In July, Australia, the European Union, the United Kingdom, the United States and others all warned of Chinese engagement in cyber intellectual property theft. There have also been well-publicised concerns about foreign government attempts at interference in elections in democratic countries.

Ireland on our own will not be capable of dealing with external threats. Our foreign policy has always been based on multilateralism and on supporting global progress through co-operation and multilateral organisations. We should be rightly proud of being the only country to have taken part in every UN peacekeeping mission since they began over 60 years ago.

We need to engage at a regional and international level in facing down the threat of cybercrime and cyberterrorism.


PESCO (Permanent Structured Cooperation) was established in 2017 as part of the European Union’s Common Security and Defence Policy. Its purpose is to provide a “legal framework to jointly plan, develop and invest in shared capability projects, and enhance the operational readiness and contribution of armed forces.”

Member States can opt into any of the joint projects, which includes common training for defence forces.

It has no input into our domestic defence or foreign policy positions. We remain a non-aligned country and we are not members of the North Atlantic Treaty Organisation (though in the context of any future discussions on a Shared Island, that issue will be on the table and we will have to have that debate). The deployment of any Irish troops on any mission requires the ‘triple lock’ of UN authorisation, Government sanction and Dáil approval.

Ireland is a member of PESCO, but perhaps the least active in the range of joint projects in which member states are engaged.

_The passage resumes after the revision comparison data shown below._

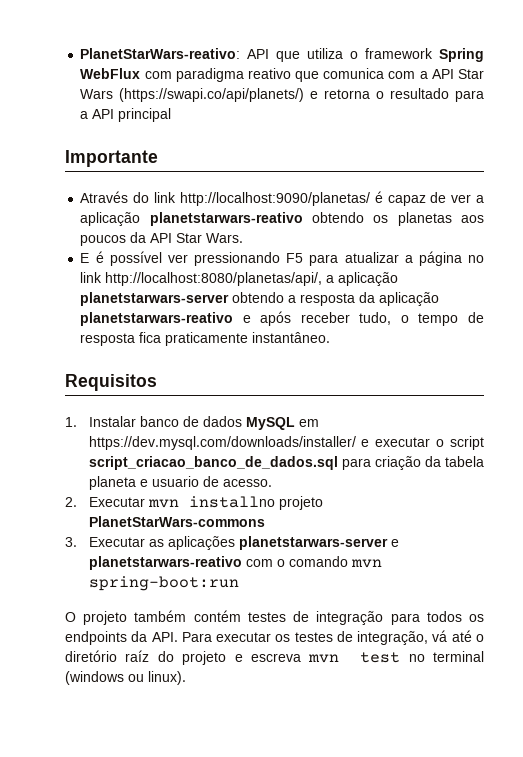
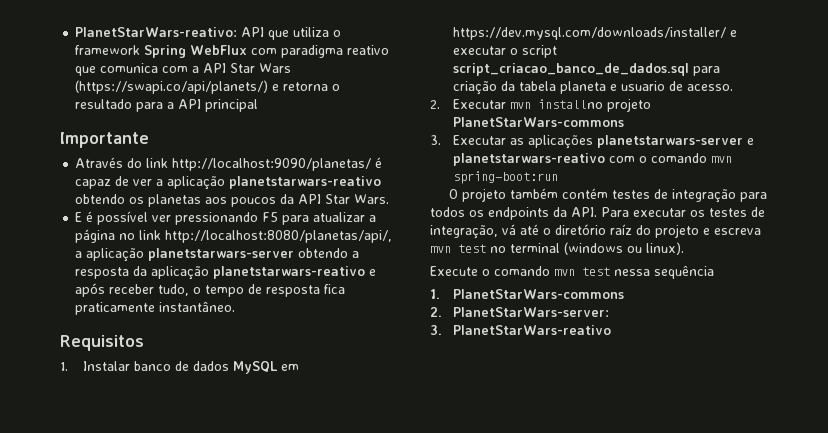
+ Execute o comando mvn test nessa sequência
+ 1. PlanetStarWars-commons
+ 2. PlanetStarWars-server:
+ 3. PlanetStarWars-reativo

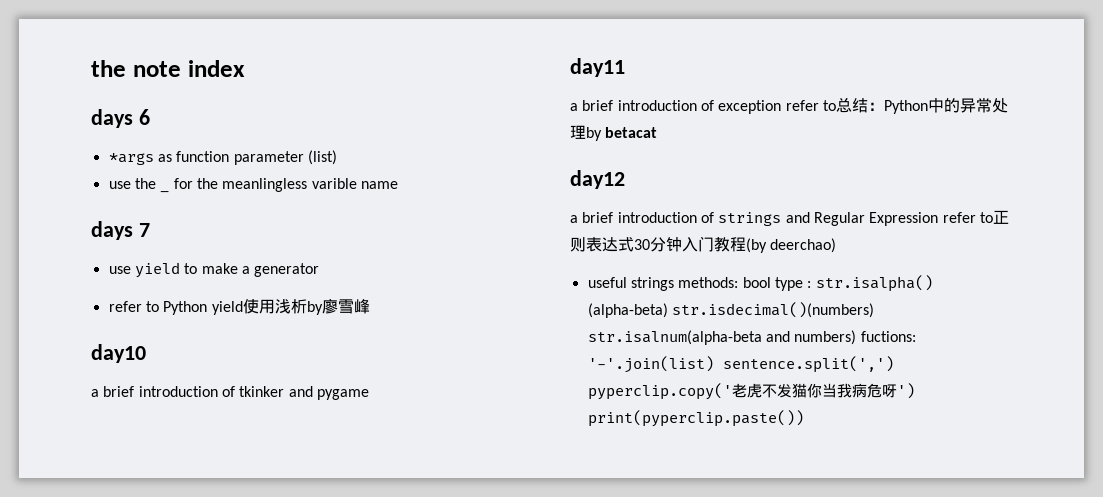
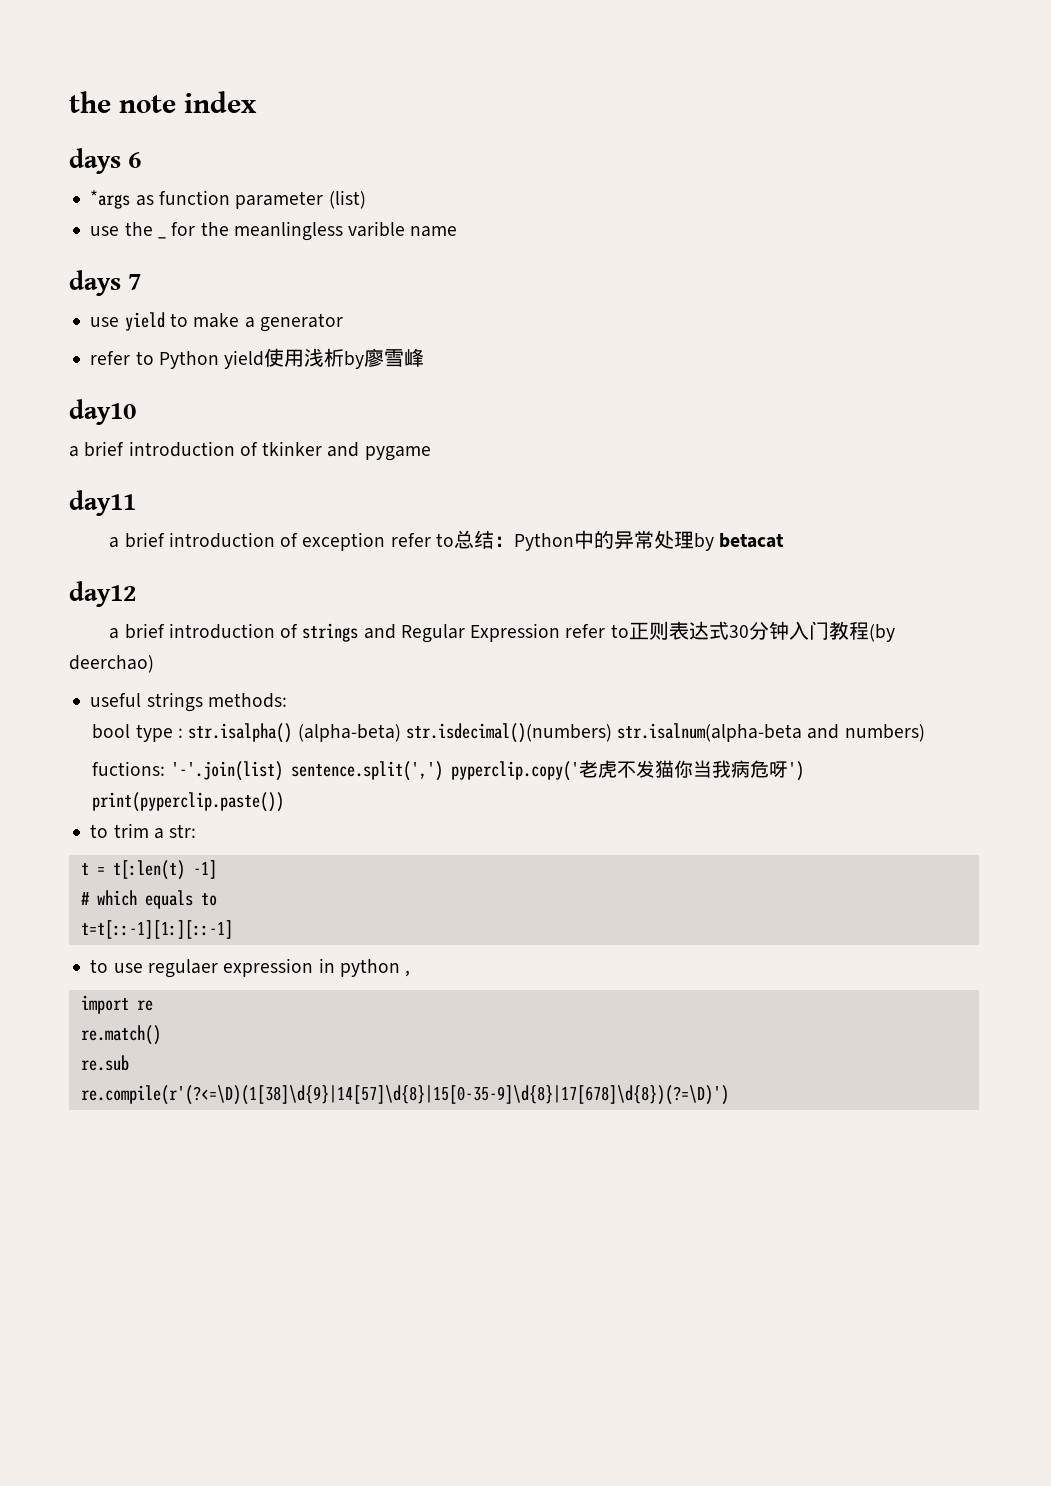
- useful strings methods: bool type : str.isalpha() (alpha-beta) str.isdecimal()(numbers) str.isalnum(alpha-beta and numbers) fuctions: '-'.join(list) sentence.split(',') pyperclip.copy('老虎不发猫你当我病危呀') print(pyperclip.paste())
+ useful strings methods:
+ bool type : str.isalpha() (alpha-beta) str.isdecimal()(numbers) str.isalnum(alpha-beta and numbers)
+ fuctions: '-'.join(list) sentence.split(',') pyperclip.copy('老虎不发猫你当我病危呀') print(pyperclip.paste())
+ to trim a str:
+ t = t[:len(t) -1]
+ # which equals to
+ t=t[::-1][1:][::-1]
+ to use regulaer expression in python ,
+ import re
+ re.match()
+ re.sub
+ re.compile(r'(?<=\D)(1[38]\d{9}|14[57]\d{8}|15[0-35-9]\d{8}|17[678]\d{8})(?=\D)')

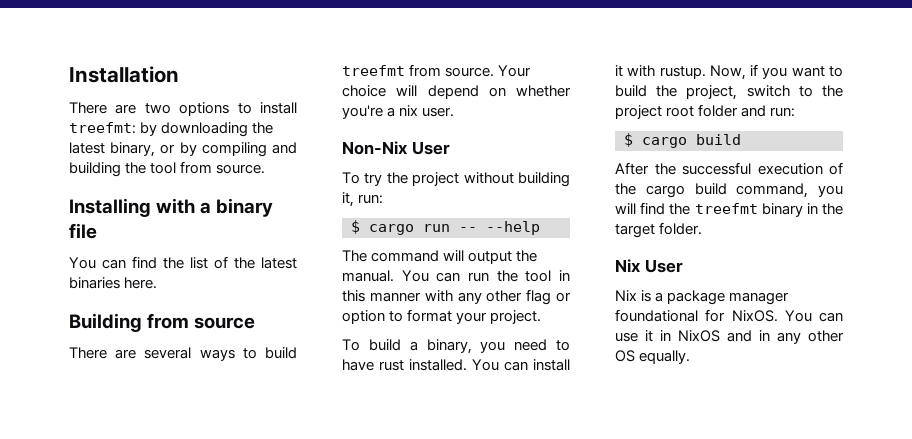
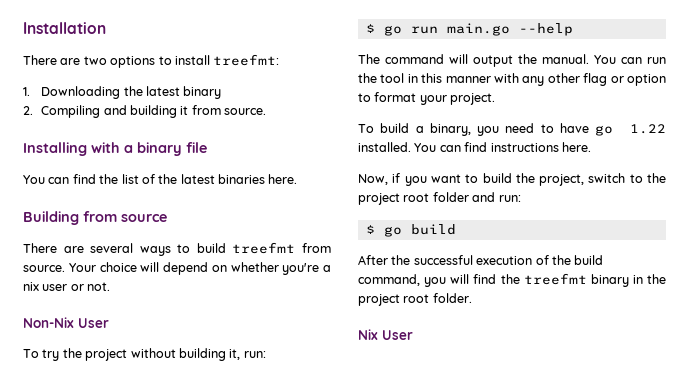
- There are two options to install treefmt: by downloading the latest binary, or by compiling and building the tool from source.
+ There are two options to install treefmt:
+ 1. Downloading the latest binary
+ 2. Compiling and building it from source.
- Your choice will depend on whether you're a nix user.
+ Your choice will depend on whether you're a nix user or not.
- $ cargo run -- --help
+ $ go run main.go --help
- To build a binary, you need to have rust installed.
+ To build a binary, you need to have go 1.22 installed.
- You can install it with rustup. Now, if you want to build the project, switch to the project root folder and run:
+ You can find instructions here.
+ Now, if you want to build the project, switch to the project root folder and run:
- $ cargo build
+ $ go build
- After the successful execution of the cargo build command, you will find the treefmt binary in the target folder.
+ After the successful execution of the build command, you will find the treefmt binary in the project root folder.
- Nix is a package manager foundational for NixOS. You can use it in NixOS and in any other OS equally.

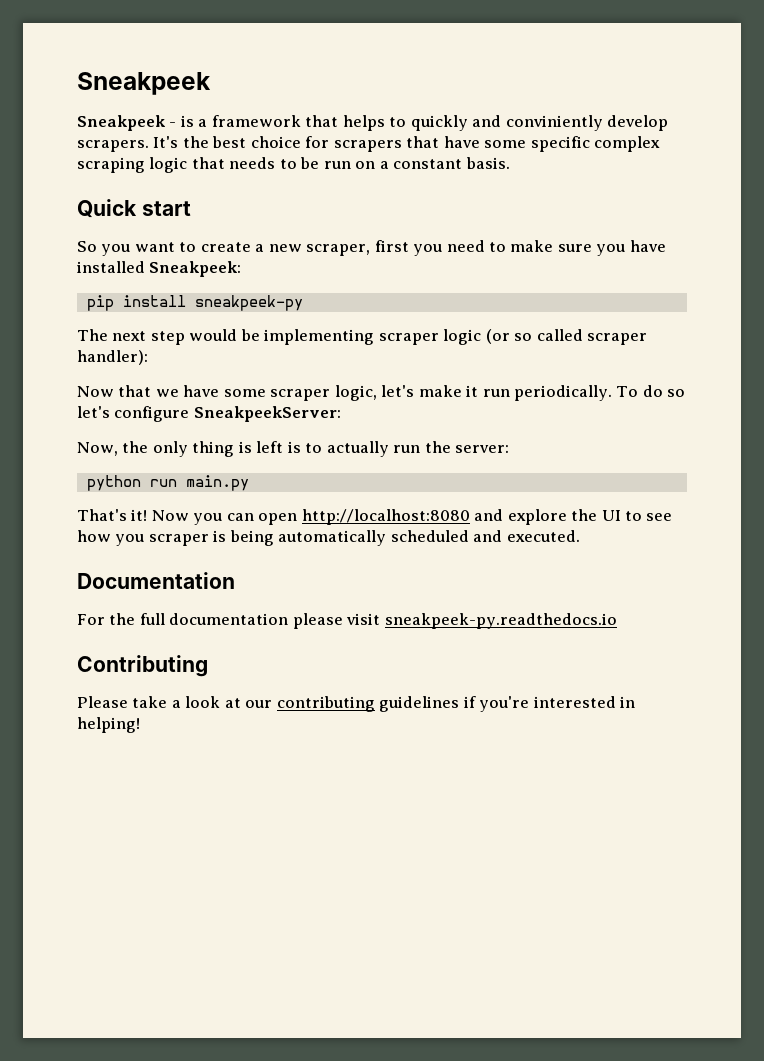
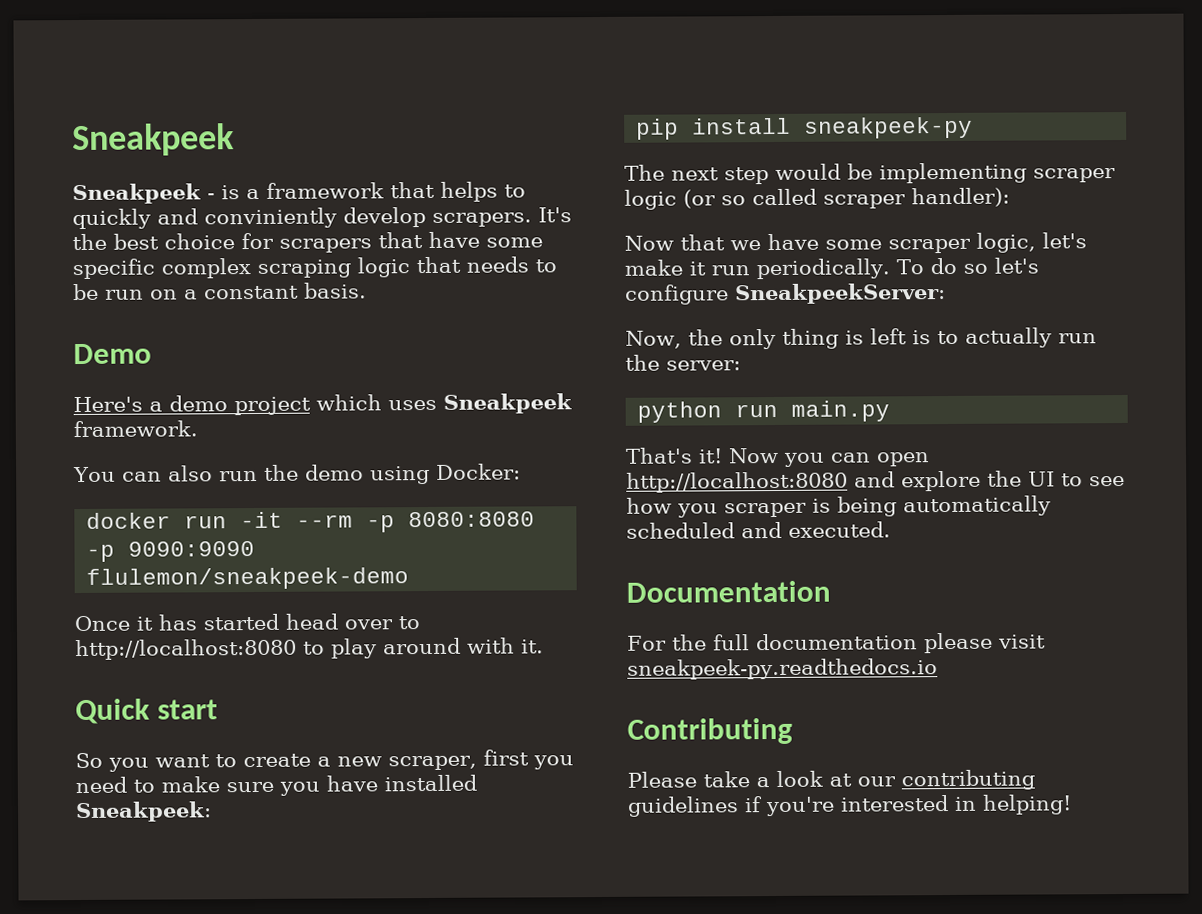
+ Demo
+ Here's a demo project which uses Sneakpeek framework.
+ You can also run the demo using Docker:
+ docker run -it --rm -p 8080:8080 -p 9090:9090 flulemon/sneakpeek-demo
+ Once it has started head over to http://localhost:8080 to play around with it.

I strongly believe that Ireland should take an active part in all of the joint initiatives currently being undertaken or planned to develop a common European response to cyber attacks and the breaches of cybersecurity. We should take the lead on cyber peacekeeping.

This is a critical issue of national security and defence. We need to have a properly resourced National Cyber Security Centre, but we also need to cooperate with fellow democracies through the European Union and PESCO to jointly resist cyber attacks and cybercrime.

The attack on the HSE this year was a terrorist attack and we have to treat it as such. We cannot be neutral when our essential infrastructure is being undermined.

Malcolm Byrne is a Fianna Fáil Senator.